C’est toute la beauté du narratif de marché. On explique pendant un mois que le shutdown n’a pas d’impact sur Wall Street. Et lorsque la fin de celui-ci prend forme, c’est la première raison citée pour expliquer le rebond des actions, après une semaine de correction.

Si on refait la séquence, le shutdown a débuté le 1er octobre. Sur ce mois, le S&P 500 a gagné 2.3%. En effet, la fermeture du gouvernement n’a pas empêché la Fed de baisser les taux, ni les entreprises américaines de publier de bons résultats, et encore moins les acteurs de l’IA d’annoncer des deals dans tous les sens.

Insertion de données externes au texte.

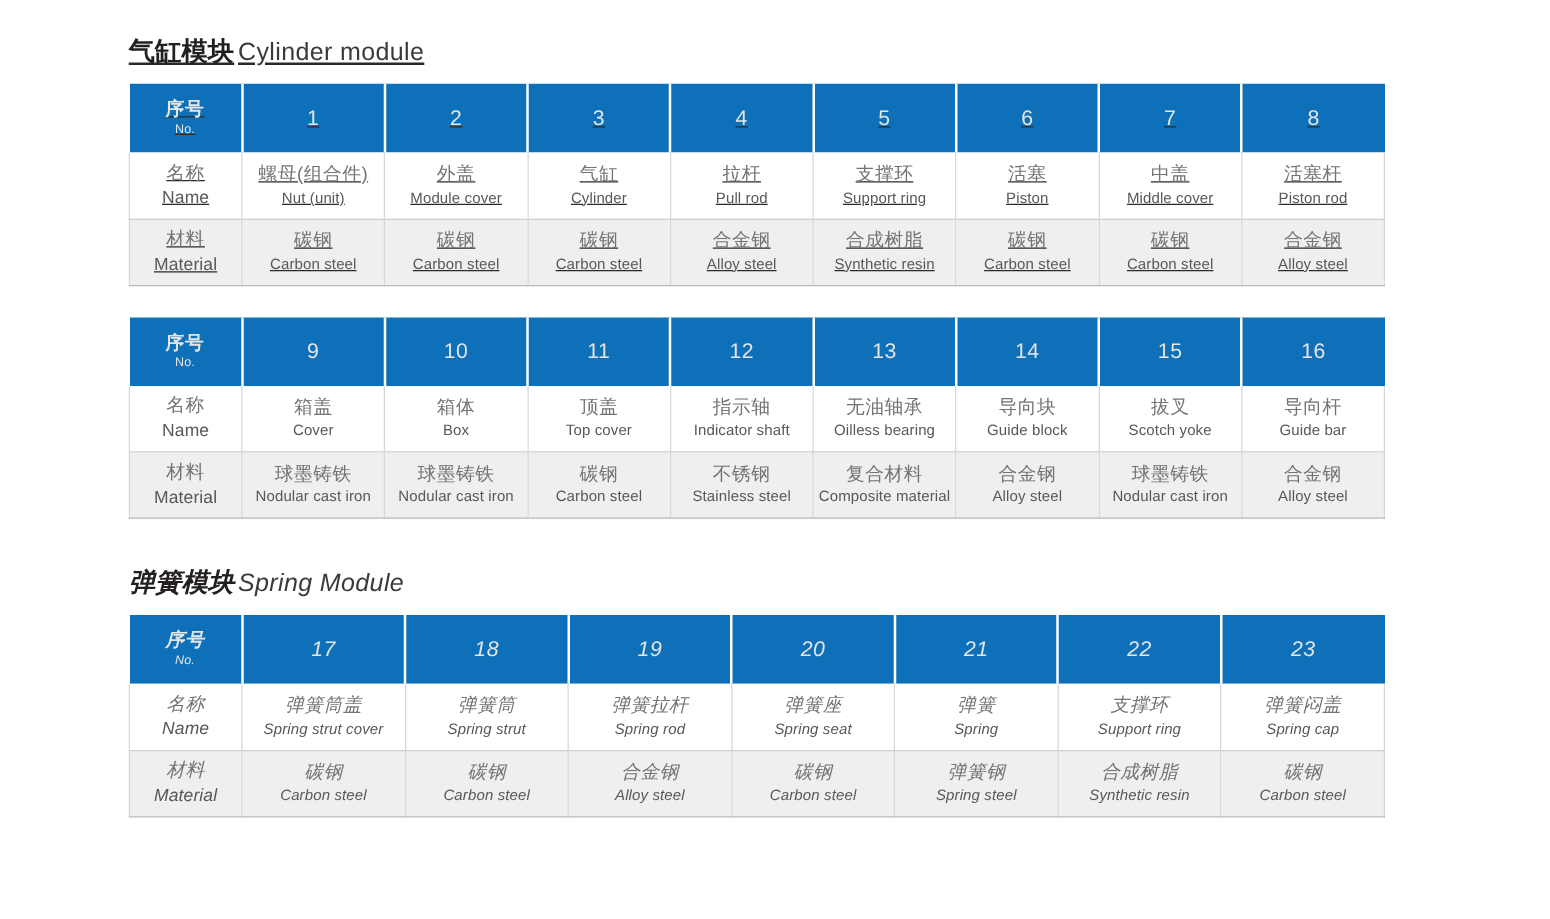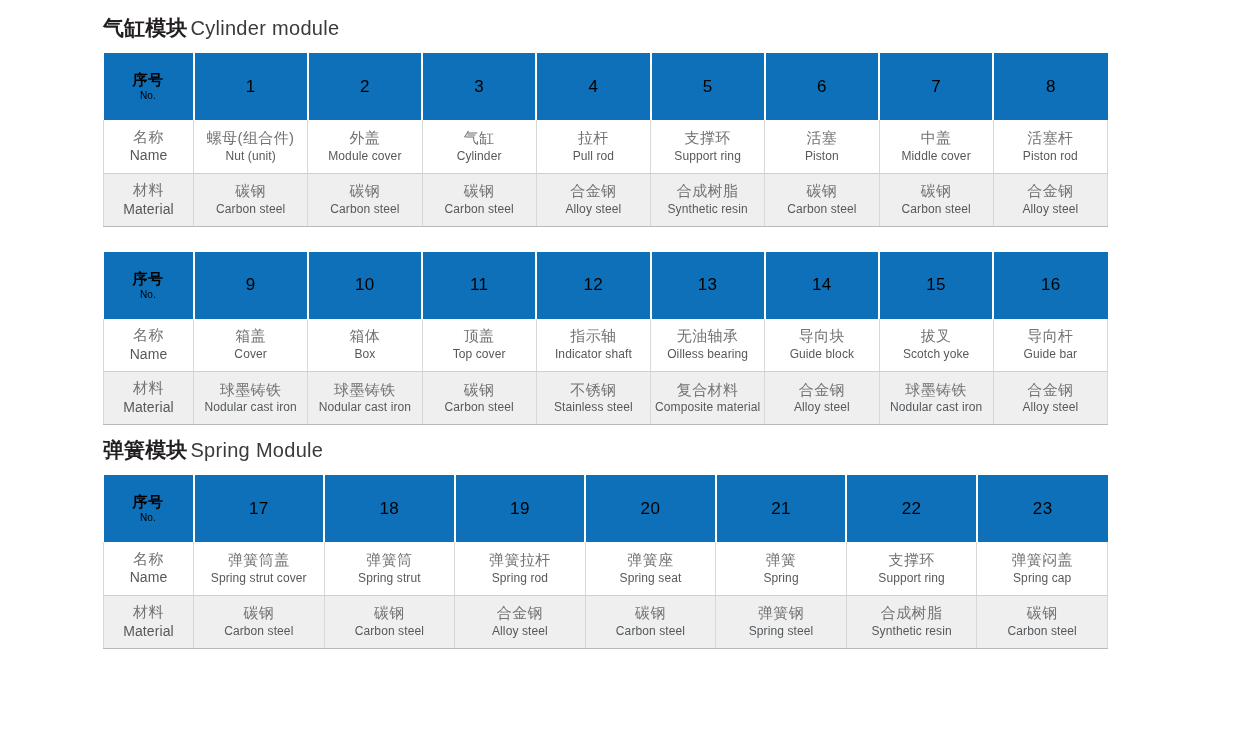--- a/index.html
+++ b/index.html
@@ -17,23 +17,23 @@
   .page {
     position: relative;
     width: 1240px;
     height: 735px;
     box-sizing: border-box;
     padding: 0 0 0 103px;
   }
   .section {
     width: 1005px;
   }
-  .section.s1 { padding-top: 16px; }
+  .section.s1 { padding-top: 30px; text-decoration: underline; }
   .section.s2 { padding-top: 25px; }
-  .section.s3 { padding-top: 13px; }
+  .section.s3 { padding-top: 40px; font-style: italic; }
 
   .section-heading {
     font-size: 21px;
     line-height: 1.1;
     margin: 0 0 14px 0;
     white-space: nowrap;
     letter-spacing: 0.1px;
   }
   .section-heading .zh {
     font-weight: bold;
@@ -60,22 +60,22 @@
   table.parts td {
     padding: 0;
     text-align: center;
     vertical-align: middle;
     box-sizing: border-box;
   }
 
   
   tr.row-no th {
     background: #0d70b8;
-    color: #000000;
-    height: 67px;
+    color: #e5e5e5;
+    height: 55px;
     border-right: 2px solid #ffffff;
     font-weight: normal;
   }
   tr.row-no th:last-child { border-right: none; }
   tr.row-no th .num {
     font-size: 17px;
     letter-spacing: 0.4px;
     display: block;
     line-height: 1.15;
   }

La première semaine de novembre a quant à elle été négative, avec une correction toutefois limitée (à peine 2% pour le S&P500), concentrée sur les valeurs technologiques. Un mouvement que l’on pourrait considérer comme normal alors que le S&P 500 est en hausse de 21% sur 6 mois et que les niveaux de valorisation sont tendus.

Lundi, la perspective de la fin du shutdown a remis un élément un peu plus positif dans le narratif et les actions ont nettement rebondi. Mais la fin du shutdown ressemble davantage un prétexte qu’à un catalyseur. Nous sommes toujours dans ce marché qui ne baisse pas, où tous les creux (même 2 ou 3%) sont rachetés, et où la peur de rater à la hausse est un moteur puissant.

Sortir les économistes du placard

Après un vote hier au Sénat, la Chambre devrait voter le plan de financement temporaire mercredi, avant que celui-ci n’arrive sur le bureau de Donald Trump pour promulgation. Dans la foulée, le gouvernement pourra rouvrir.

Ainsi, les économistes pourront à nouveau avoir des données sur l’économie américaine. Car depuis le 1er octobre, seul le CPI (indice d’inflation) du mois de septembre a été publié. Une statistique essentielle pour l’ajustement des prestations de sécurité sociale. C’est pourquoi le Bureau des Statistiques du Travail (BLS) avait rappelé certains employés.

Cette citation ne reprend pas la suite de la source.